Reasonableness quickly evaporated. For both men and their respective business’s it was a matter of survival. There followed a bitter legal dispute and underhand actions by both parties. From the outside it’s easy to moralise and Kloster has probably accurately been portrayed as the victim, the good guy who was wronged. Nevertheless creation of the toxic atmosphere in which events unfolded was perhaps the fault of both sides. Realising that the legal case was rapidly closing in, Arison channeled the funds in question via a fellow veteran of the Israeli War of Independence and personal friend Meshulam Riklis.

The money went to a Boston based tour operation owned by Riklis called American International Travel Service (AITS) and was used to buy the laid-up, former Canadian Pacific liner, the Empress of Canada. She would become the first ship of a new cruise line. One method by which Arison distanced himself from the operation was to follow the nomenclature of Riklis’s other businesses, so Carnival Tours’ new shipping arm became Carnival Cruise Line. For NCL and Kloster the financial and reputation cost of the split was enormous. The rancour was alien to Knut’s innate sensitivity, the good he always saw in others was severely challenged. He was forced to take radical action when Arison’s team withheld all passenger information details on future cruises, authorising a break-in to Arison Shipping’s offices to obtain the relevant printouts. Without them NCL would almost certainly have collapsed.

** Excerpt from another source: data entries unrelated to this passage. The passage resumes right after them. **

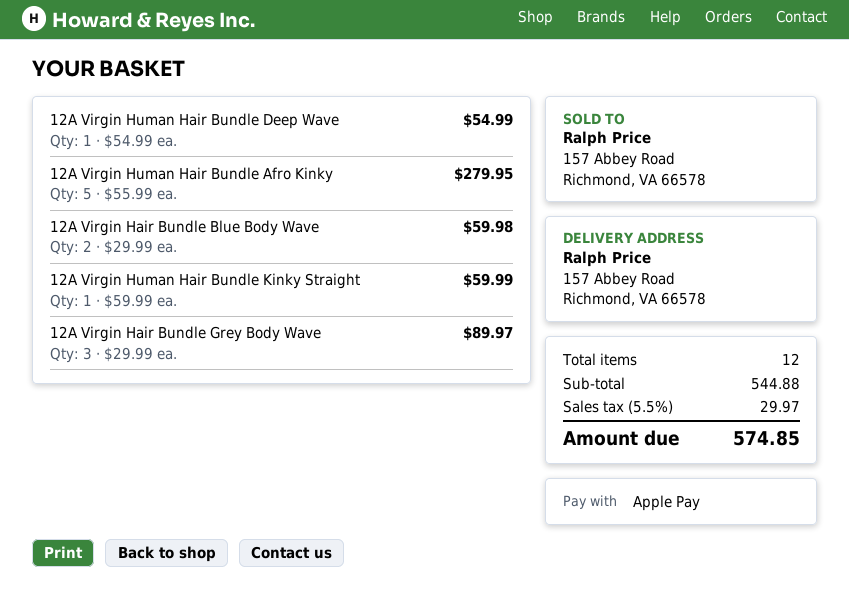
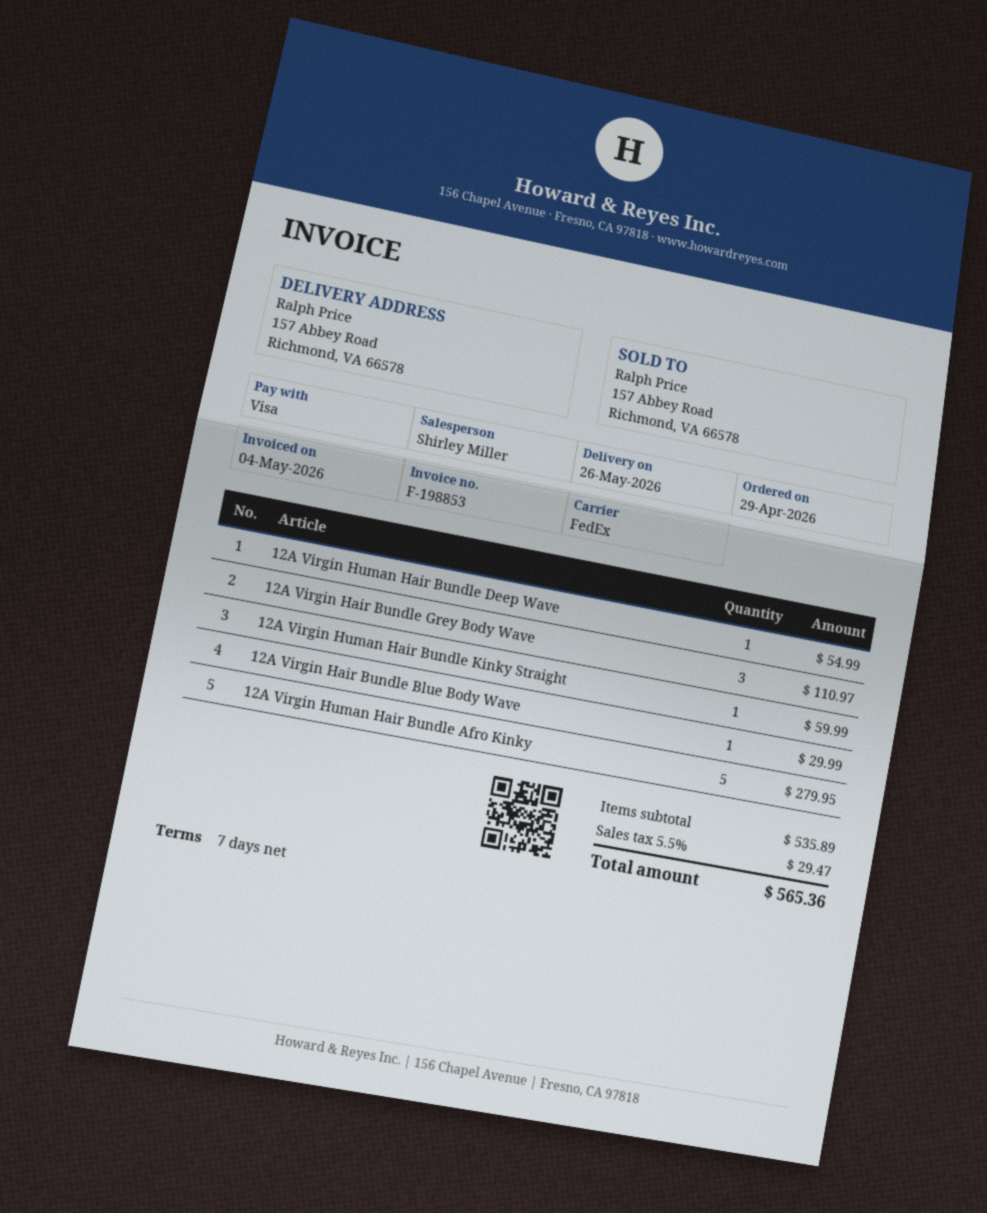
payment method: Apple Pay -> Visa
12A Virgin Hair Bundle Blue Body Wave: 2 for 59.98 -> 1 for 29.99
12A Virgin Hair Bundle Grey Body Wave: 3 for 89.97 -> 3 for 110.97
subtotal: 544.88 -> 535.89
tax: 5.5% = 29.97 -> 5.5% = 29.47
total: 574.85 -> 565.36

The problems between Kloster and Ted Arison started when Arison purchased the Mardi Gras in 1972 as the first ship for his Carnival Cruise Line. She was built in 1961 by Vickers-Armstrongs at High Walker as the Empress of Canada. In 1993 she joined Gold Star Cruises initially as Olympic, then in 1994 she became Star of Texas and later that year they renamed her Lucky Star. In 1995 she was purchased by Royal Olympic Line and renamed Apollon. In 2003 she was renamed Apollo for her final voyage to Alang where she arrived on 5th December 2003 to be broken up by Jain Shipbreaking. (Nigel Lawrence)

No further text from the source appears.